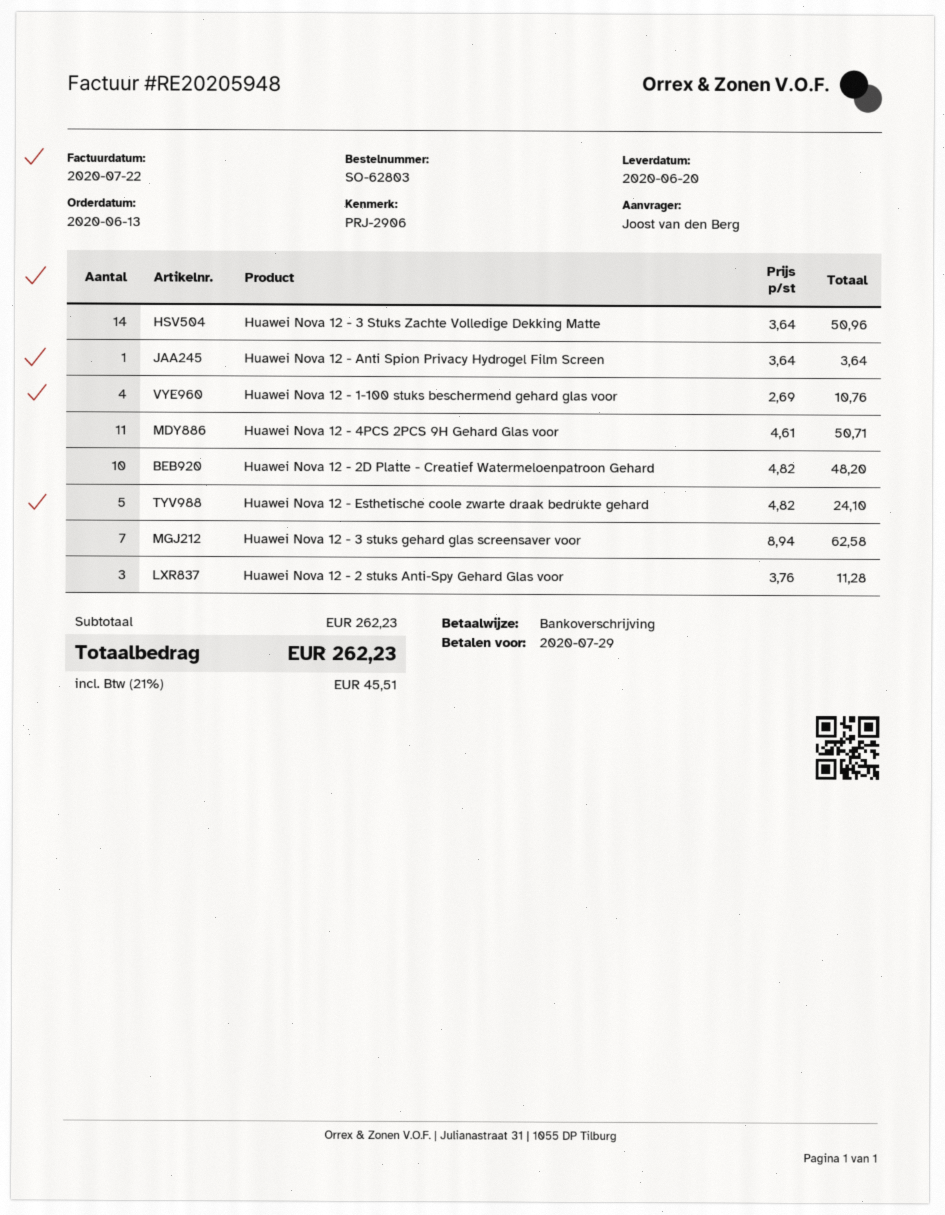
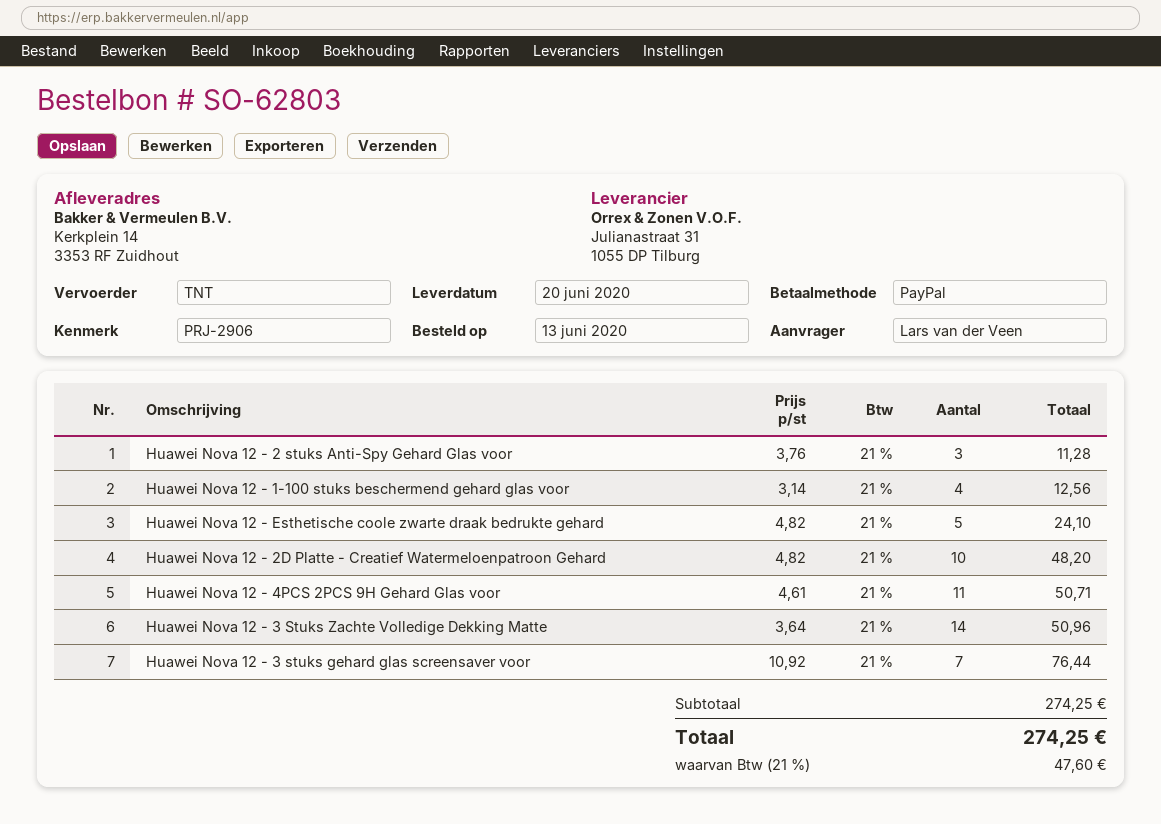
ordered by: Joost van den Berg -> Lars van der Veen
payment method: bank transfer -> PayPal
Huawei Nova 12 - Anti Spion Privacy Hydrogel Film Screen: 1 x 3.64 = 3.64 -> none
Huawei Nova 12 - 1-100 stuks beschermend gehard glas voor: 4 x 2.69 = 10.76 -> 4 x 3.14 = 12.56
Huawei Nova 12 - 3 stuks gehard glas screensaver voor: 7 x 8.94 = 62.58 -> 7 x 10.92 = 76.44
subtotal: 262.23 -> 274.25
tax: 21% = 45.51 -> 21% = 47.60
total: 262.23 -> 274.25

══════════════════════════════

*Brief*:
The total, and nothing more: how many lines in the entries contain "gehard"?

*Exercise solution*:
2